Tuesday, May 26, 2015

How to budget

 Dear Dave: I have a question about budgeting. I give myself and my husband $150 a month each for blow money to be used on whatever we want. I’m upset because he spends all his eating out, then he buys other things he wants that he has no money for. Am I being too stingy?

Cheryl


Dear Cheryl: I think you guys are handling your money poorly. You’re acting like his mother instead of his wife, and he’s acting like a little boy instead of a man. You don’t want to give your husband an allowance and then not be happy when he spends money “he didn’t have” because he went over what you dictated to him. That’s a bad budget process.

The budget process, if you’re the nerd in the family, should start with you writing it all out. Then he sits down with you, has an equal say in the decisions and you two okay it together. He needs to understand that this is you asking him to man-up and be part of the decision-making process, so that you can both be in agreement as to what’s best for the family. In one sense, you may not like it at first, because right now you’ve got control of things. But in another sense, I’ll bet you’re pretty tired of carrying the weight of all the financial decision making and being the only adult in the household.

He doesn’t even have to work on all that much. I want you to lay it out, but I expect him to sit down and go over it all with you. You’re not asking him to be an accountant with a pocket protector, but you have every right to expect him to be in on the decisions that are made about your family and your finances!

Dave

Monday, May 11, 2015

Should you borrow to buy a car

Dear Dave,

My wife and I are on Baby Step 3 of your plan. We’re also saving up to buy a car with cash. We’re about $3,000 away from our goal, but now my wife wants to go ahead and finance the rest. She has started wondering what the difference is in borrowing to buy a car and borrowing to buy a house.

— Lex


Dear Lex,

This is a good question. It sounds like you guys have made good progress, but now one of you is running out of steam. That’s OK. Getting out of debt and staying out of debt can be a tough road.

For one thing, cars go down in value. The second thing is I don’t like debt of any kind.
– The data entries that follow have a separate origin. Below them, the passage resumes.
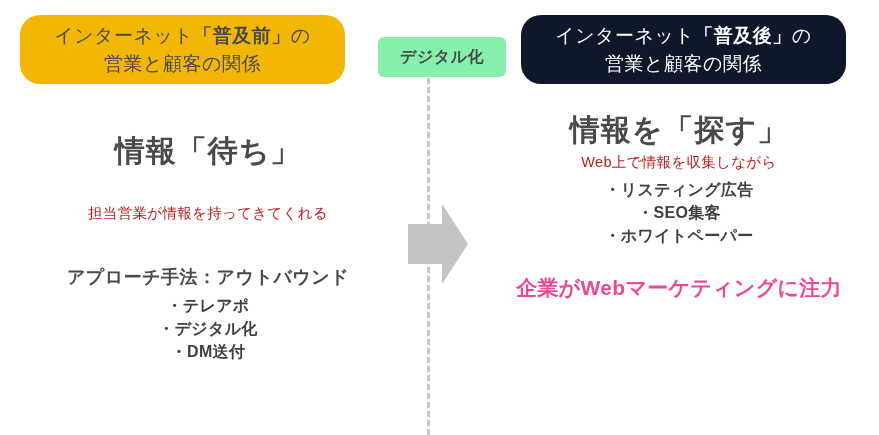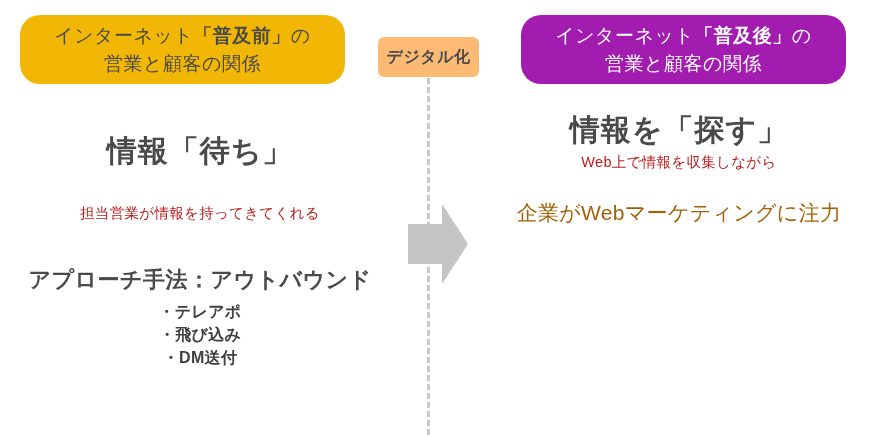--- a/index.html
+++ b/index.html
@@ -62,7 +62,7 @@
     text-align: right;
   }
   .header-box.left  { left: 20px;  background: #f2b705; color: #4a4a4a; }
-  .header-box.right { left: 521px; background: #a21caf; color: #ffffff; }
+  .header-box.right { left: 521px; background: #0f172a; color: #ffffff; }
   .header-line {
     font-size: 19px;
     letter-spacing: 0.5px;

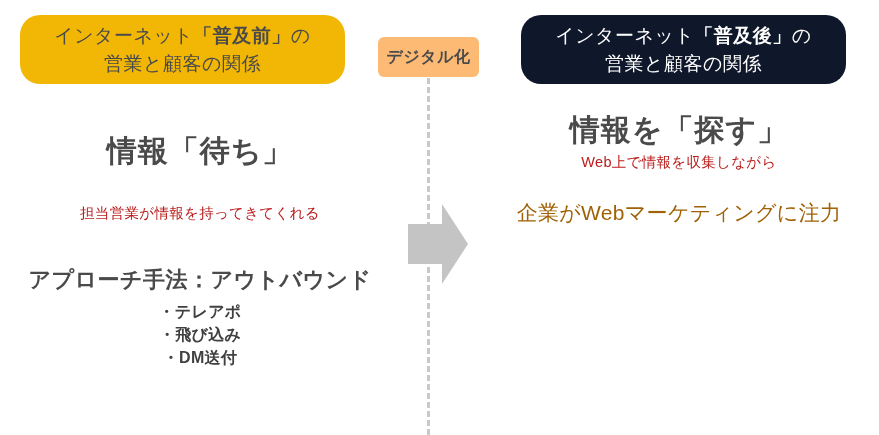--- a/index.html
+++ b/index.html
@@ -32,9 +32,9 @@
     position: absolute;
     left: 378px;
     top: 37px;
-    width: 101px;
+    width: 128px;
     height: 40px;
-    background: #fdba74;
+    background: #86efac;
     border-radius: 6px;
     display: flex;
     align-items: center;

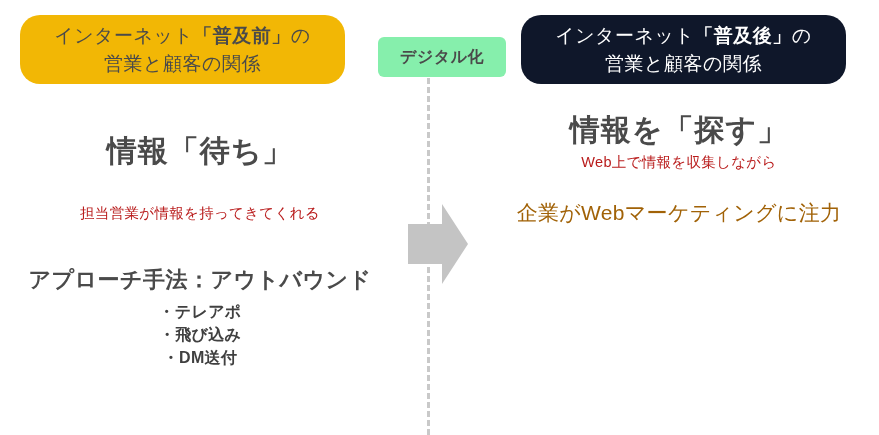--- a/index.html
+++ b/index.html
@@ -77,7 +77,7 @@
     width: 400px;
     text-align: center;
   }
-  .col.left  { left: 0px; }
+  .col.left  { left: 8px; }
   .col.right { left: 479px; }
 
   .headline {

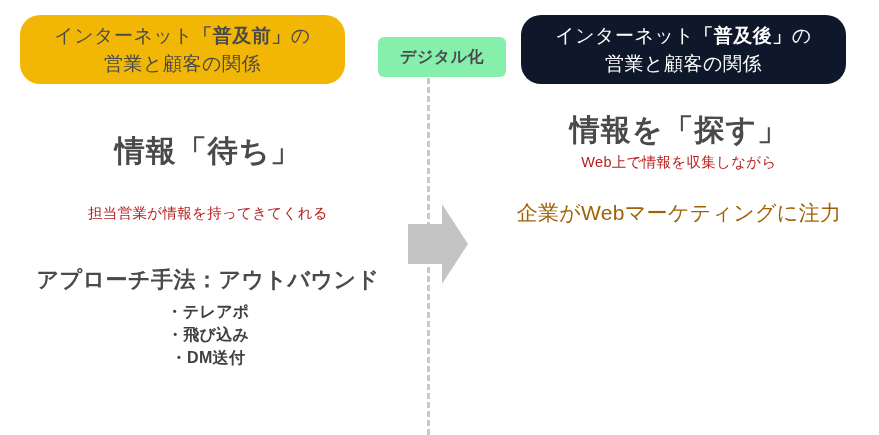--- a/index.html
+++ b/index.html
@@ -181,6 +181,11 @@
   <p class="sub">
     <span>Web上で情報を収集しながら</span><br>
   </p>
+  <ul class="bullets">
+    <li>・リスティング広告</li>
+    <li>・SEO集客</li>
+    <li>・ホワイトペーパー</li>
+  </ul>
   <p class="highlight">企業がWebマーケティングに注力</p>
 </div>
 

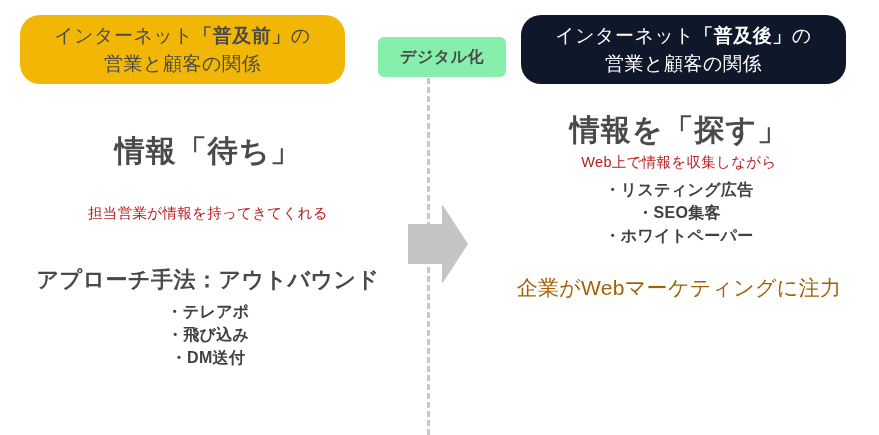--- a/index.html
+++ b/index.html
@@ -102,7 +102,7 @@
   .col.right .sub { }
 
   .approach {
-    font-size: 22px;
+    font-size: 18px;
     font-weight: bold;
     color: #4a4a4a;
     letter-spacing: 0.5px;

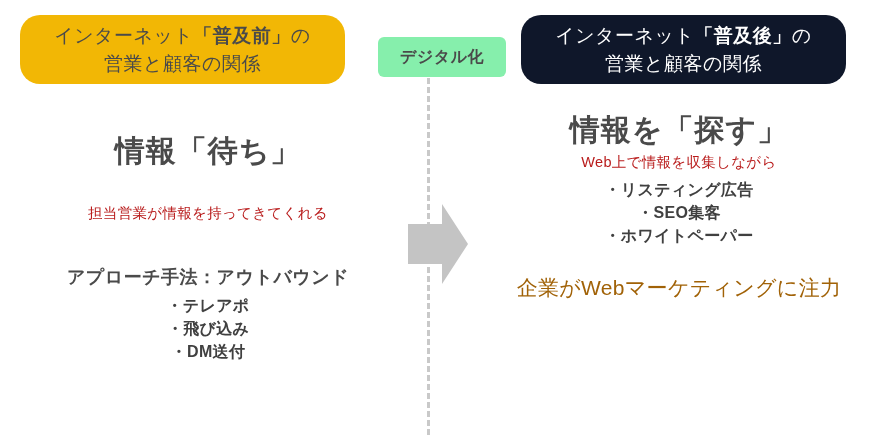--- a/index.html
+++ b/index.html
@@ -126,8 +126,8 @@
   .highlight {
     margin: 0;
     font-size: 21px;
-    font-weight: normal;
-    color: #a16207;
+    font-weight: bold;
+    color: #ec4899;
     letter-spacing: 0.3px;
     white-space: nowrap;
   }

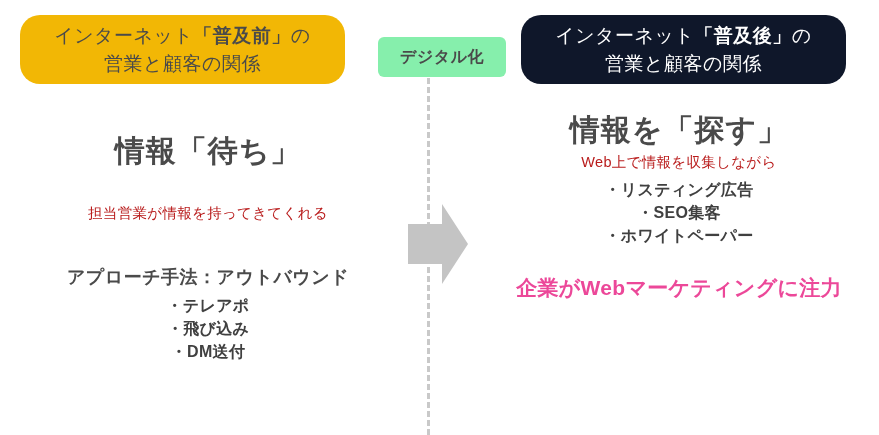--- a/index.html
+++ b/index.html
@@ -171,7 +171,7 @@
   <p class="approach">アプローチ手法：アウトバウンド</p>
   <ul class="bullets">
     <li>・テレアポ</li>
-    <li>・飛び込み</li>
+    <li>・デジタル化</li>
     <li>・DM送付</li>
   </ul>
 </div>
I don’t really like borrowing for a house even, but I tolerate it as long as you use a 15-year, fixed-rate mortgage with payments that are no more than a fourth of your take-home pay. I mean, it’s a much larger purchase. You can get a great car for $15,000 to $20,000 dollars. Depending on where you live, a good home can cost you 10 times that or more.

Still, the best way to build wealth and have a high-quality financial life is to not be in debt. You’re never going to win with money in the long term if you can’t learn to delay pleasure. That’s the bottom line. Personal finance is about controlling the person you see when you look in the mirror.

Every one of us has that little 4-year-old kid inside, a little kid whose name is Immaturity and who wants what he or she wants right now. What your wife is asking is a normal request, but it’s also a sign that we all have to address that little kid that’s inside us once in a while — and tell that kid no.